My father doesn’t understand that I’ve been depressed for several days now. For a month, even. I’ve been cutting class more often than usual (I’m just working my ass off so my grades won’t slip–ironic how they’re getting higher anyway), I sleep too much or too little, I’m irritated at the simplest things and I keep thinking that I want to hurt something so I won’t hurt myself. It’s getting worse. I’ve been skipping meals and if not skipping them, eating less than usual. It’s happened before when I was a senior in my high school and it sure as hell is happening again.
Don’t get me wrong. It’s not that I’m suicidal, although there have been several thoughts which I’d quickly dismissed. I don’t want to kill myself; I’m not brave enough to do that. It’s just that it feels as if I’m just there. I want to talk to S so badly but I’ve never broken down in front of her and I’m afraid to start. S doesn’t see me that way because I’ve always been the shoulder to cry on. Besides, I don’t want to be selfish and dump all my problems over hers. I already worry about her enough.
My father was yelling at me a while ago and it barely registered. I wasn’t lost in my thoughts then; I was lost in what I was doing. I was just typing and typing and typing and I didn’t even know what I was writing. I know what I wrote was hurtful but he taught me to fight back and instinct just took over so I repeated what he said to me. I explained it to him but he didn’t understand, not really, and what scares me is that the person I once trusted so much can’t bring himself to understand.
I pulled the trigger on me because I knew it was going to happen anyway, two years in the future.
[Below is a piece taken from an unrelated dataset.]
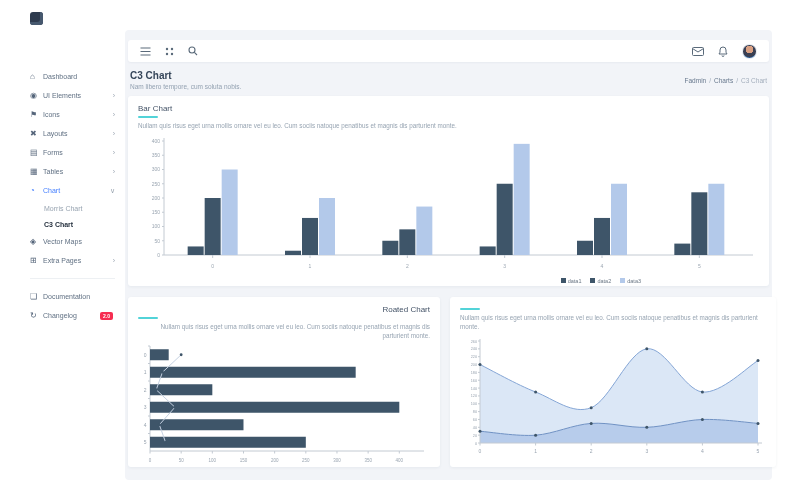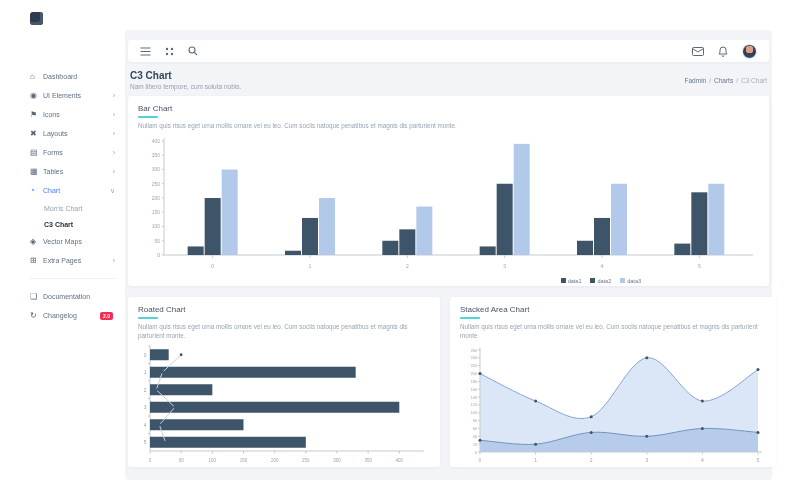"Roated Chart" .card-rotated { text-align: none -> right }
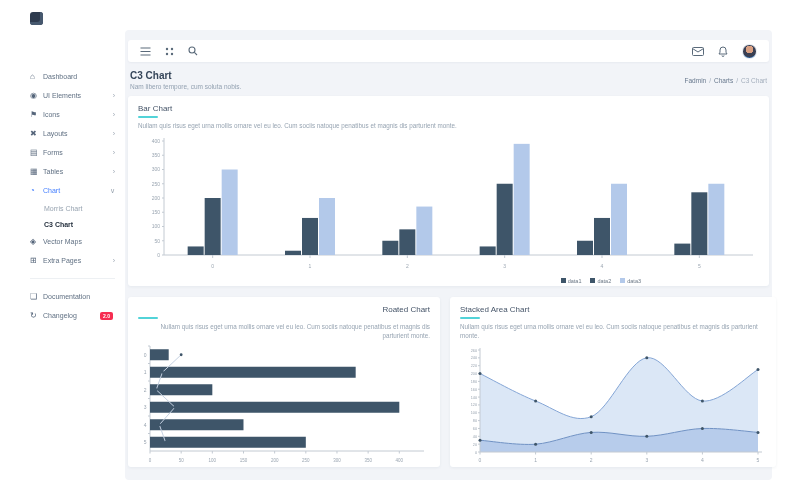"Stacked Area Chart" div.card-title { html: <div>Stacked Area Chart</div> -> none }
I pulled the trigger on me because I didn’t want him to yell at my sister anymore.
It worked, almost.
I’m scared because I want to reach fifty but I don’t know what’s wrong with me because I’m already thinking that I can’t reach twenty if I’m like this. My thoughts are jumbled and I can’t separate them. I need to find a way to do so. B tells me that I need to even though he never said it out loud, because I know that he already knows what’s going to happen to me if I can’t do so. He’s right, my father I mean; I’m not normal. I’m not sure I want to be but I do know that I have to be because I’m a rusted gear and I keep things from working.
I want to get drunk until I can’t think straight. I want to get stoned until I fry my brain cells. You see, they’re wrong; I don’t like being ‘smart’. I don’t like having an above average IQ because it separates me from other people and I over think. When you’re ‘smart’ people expect more from you and you’re pressured to give them what they want. I’ve been called arrogant by others. I know I am, at times, but usually it’s because I’m not sure how much people want from me.
I don’t like getting older because I’m finding it harder and harder to find things that can make me happy. You’re probably laughing now or rolling your eyes because you think I’m being so dramatic. Whatever, it’s a normal reaction. I’ve laughed at your heartbreaks, your anxieties, your blog posts, everything. The thing is, people are naturally self-centered so we don’t know the extent of ones misery.
I need to get out of this house. I have friends but I don’t want to go to them because I don’t want them to see me like this. I don’t want to get out of this house for just a short while, anyway. I need to get out. Permanently. I need to earn enough money so that by the time I graduate, I can rent an apartment and leave for good. My father keeps saying that I won’t be able to live alone but what he doesn’t get is that if I want something, I’m going to work for it and find a way to do it. He keeps telling me that I’m irresponsible, that I won’t be able to support a family, things like that. I wanted to laugh and say I have a choice and why on earth would I start a family in my early twenties? Of course, I couldn’t; I was in enough trouble already.
I’m exhausted. With everything. I can’t be this exhausted. I’m only seventeen. But I can’t go back to sleep so I’ll just sit here and try to drown out my thoughts.